>>>
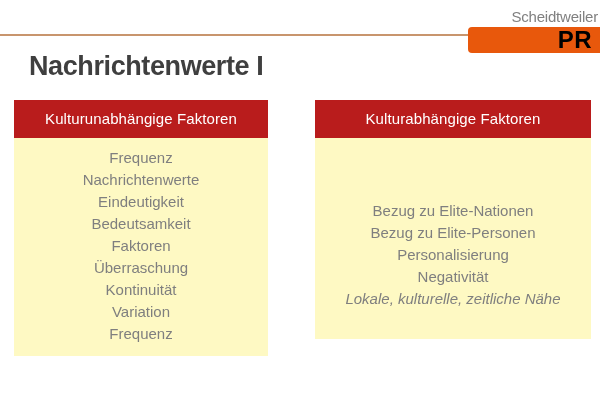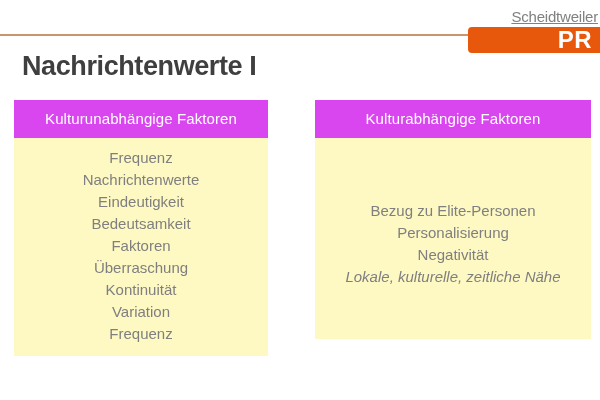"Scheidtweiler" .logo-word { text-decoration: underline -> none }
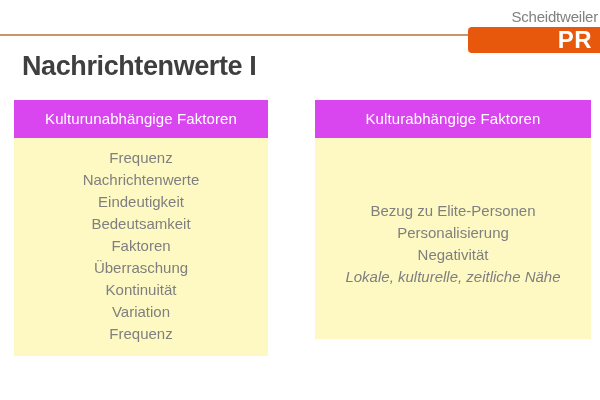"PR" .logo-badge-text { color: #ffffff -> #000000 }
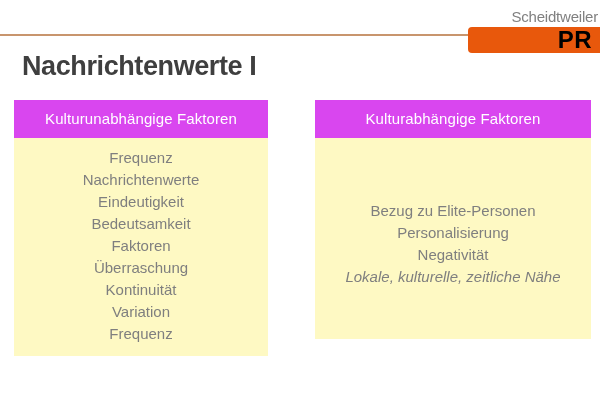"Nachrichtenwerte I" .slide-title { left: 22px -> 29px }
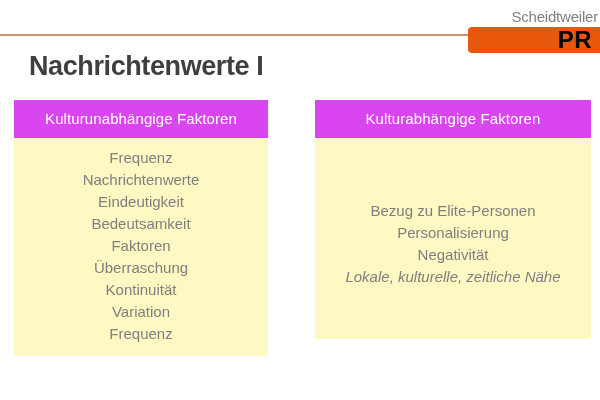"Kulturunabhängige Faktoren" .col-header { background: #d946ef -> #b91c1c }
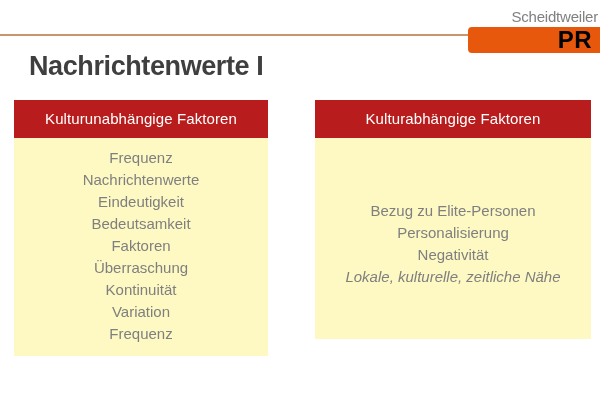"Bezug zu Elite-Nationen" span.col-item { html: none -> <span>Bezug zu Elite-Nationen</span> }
<<<
» WHAT TO DO
Please transcribe the lines from the one containing "left: 22px ->" to the last line of the listing, both included, exactly and with nothing added, leaving every picture out.

» YOUR SOLUTION
"Nachrichtenwerte I" .slide-title { left: 22px -> 29px }
"Kulturunabhängige Faktoren" .col-header { background: #d946ef -> #b91c1c }
"Bezug zu Elite-Nationen" span.col-item { html: none -> <span>Bezug zu Elite-Nationen</span> }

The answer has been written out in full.